Петра Петровича эти россказни огорчали, хотя он видел в них некоторую народную традицию — слагать небылицы о мельниках, кузнецах и, вероятно, о смотрителях маяков. Хуже нелепых разговоров было то, что порой у него возникало желание проверить, не обладает ли он и на самом деле теми чудесными способностями, которыми наделяли его досужие фантазеры. И хотя он не устраивал себе таких проверок, сама мысль о них казалась ему признаком его душевного неблагополучия. Впрочем, повседневные занятия и заботы избавляли его от этой тревоги. Но однажды…

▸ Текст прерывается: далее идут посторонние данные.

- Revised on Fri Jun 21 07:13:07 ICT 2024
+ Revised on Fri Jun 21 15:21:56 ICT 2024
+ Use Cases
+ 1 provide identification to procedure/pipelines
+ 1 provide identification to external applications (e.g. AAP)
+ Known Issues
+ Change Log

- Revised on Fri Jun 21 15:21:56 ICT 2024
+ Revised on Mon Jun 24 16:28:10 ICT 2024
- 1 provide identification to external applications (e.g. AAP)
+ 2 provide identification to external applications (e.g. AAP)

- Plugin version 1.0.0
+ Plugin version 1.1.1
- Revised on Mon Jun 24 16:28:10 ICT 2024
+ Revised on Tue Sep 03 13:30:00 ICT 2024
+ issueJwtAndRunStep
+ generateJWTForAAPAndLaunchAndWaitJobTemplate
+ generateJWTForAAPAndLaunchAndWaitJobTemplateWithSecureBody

Однажды, сидя перед чистым холстом, прислоненным к стене, он увидел на нем пирамиду Хеопса. Какое-то время, еще не осознавая, что перед ним не реальная картина, а лишь видение, он всматривался в него, щурил глаза, ощущая, как слепит его солнечный свет, отраженный от двух, повернутых к нему граней пирамиды, и мешает ему рассмотреть тонущий в дымке за гранью плато Каир, как легко становится глазам, когда он опускает их, погружая в тень, отбрасываемую гигантским конусом пирамиды Хефрена и упирающуюся вершиной в подножие пирамиды Хеопса. Пирамиду Хефрена Петр Петрович при этом не видел, так как она была у него за спиной. Где-то там же было солнце. Тень пирамиды Хефрена накрывала как бы самого Петра Петровича и каменистую пустыню — пространство между двумя пирамидами. В тени, ближе к пирамиде Хеопса, маячил на верблюде одинокий всадник.

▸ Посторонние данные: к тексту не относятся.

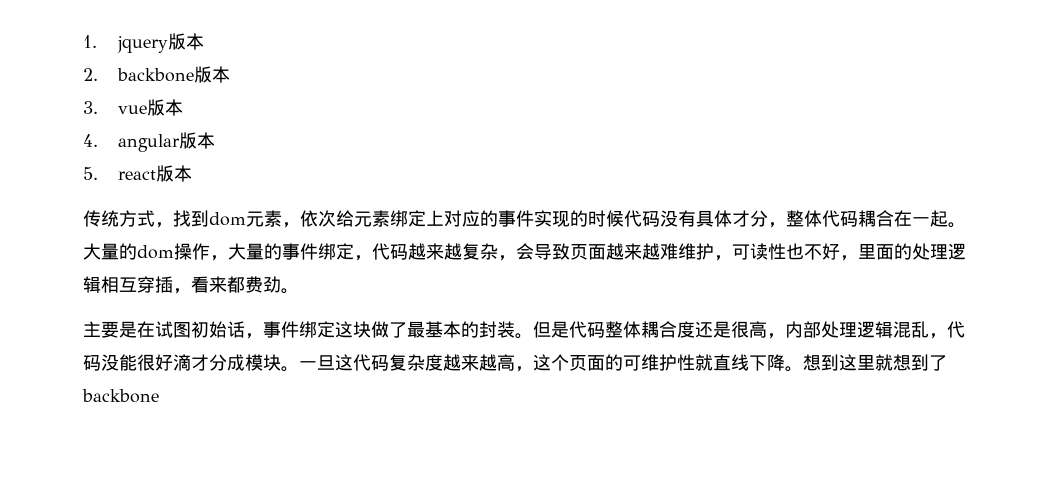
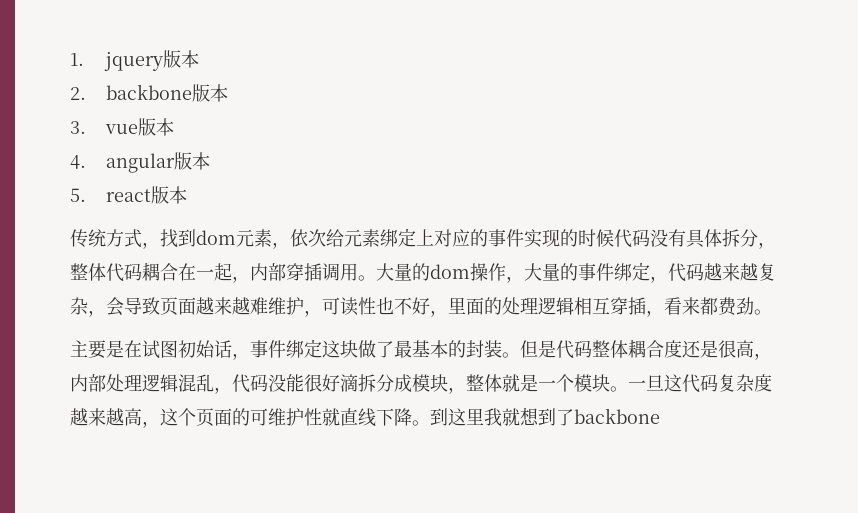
- 传统方式，找到dom元素，依次给元素绑定上对应的事件实现的时候代码没有具体才分，整体代码耦合在一起。
+ 传统方式，找到dom元素，依次给元素绑定上对应的事件实现的时候代码没有具体拆分，整体代码耦合在一起，内部穿插调用。
- 但是代码整体耦合度还是很高，内部处理逻辑混乱，代码没能很好滴才分成模块。
+ 但是代码整体耦合度还是很高，内部处理逻辑混乱，代码没能很好滴拆分成模块，整体就是一个模块。
- 想到这里就想到了backbone
+ 到这里我就想到了backbone

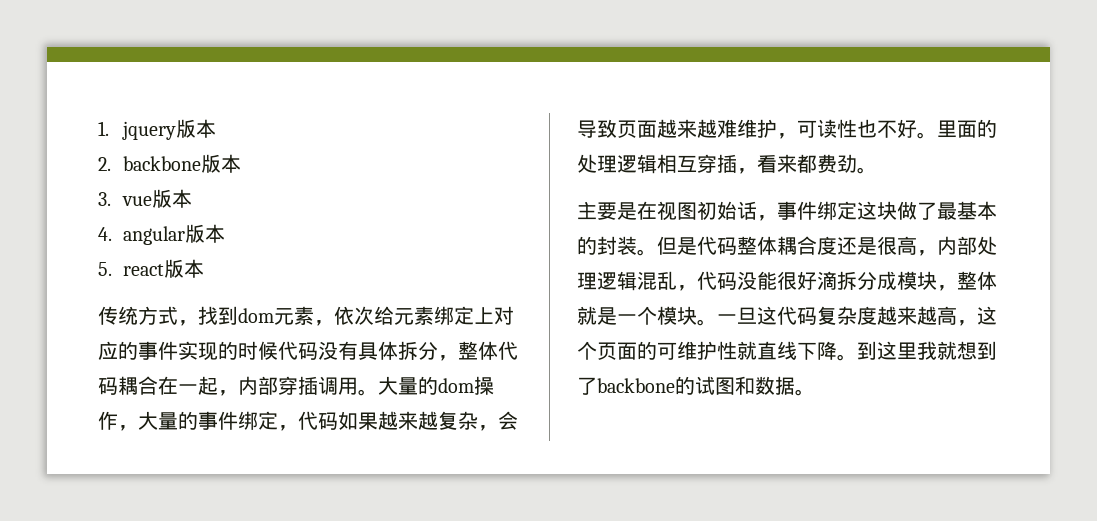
- 大量的dom操作，大量的事件绑定，代码越来越复杂，会导致页面越来越难维护，可读性也不好，里面的处理逻辑相互穿插，看来都费劲。
+ 大量的dom操作，大量的事件绑定，代码如果越来越复杂，会导致页面越来越难维护，可读性也不好。里面的处理逻辑相互穿插，看来都费劲。
- 主要是在试图初始话，事件绑定这块做了最基本的封装。
+ 主要是在视图初始话，事件绑定这块做了最基本的封装。
- 到这里我就想到了backbone
+ 到这里我就想到了backbone的试图和数据。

За пылающими гранями пирамиды Хеопса и над ней было голубое, небо, чуть подернутое белесой окалиной. У каменных глыб ее нижнего уступа Петр Петрович различил крохотные вертикальные черточки — людей. В лицо пахнуло теплом, запахом нагретого солнцем известняка. Все еще не осознавая происходящего, Петр Петрович оглянулся, будто хотел проверить, далеко ли от него пирамида Хефрена, и в тот же миг понял, что никакой пирамиды Хефрена за ним нет и быть не может, что он находится в комнате, сидит на стуле, а за спиной у него книжные полки и дверь. Впрочем, тут же возникла мысль о проекторе и слайде. Проектор действительно стоял на книжной полке, но Петр Петрович его не включал… Да и слайда такого — с видом на пирамиду Хеопса из тени пирамиды Хефрена — в коллекции Петра Петровича, — он это хорошо помнил — никогда не было, хотя в Гизе он бывал и видел все три пирамиды: Хеопса, Хефрена и Микерина. Помнится, они произвели на него тогда сильное, но удручающее впечатление.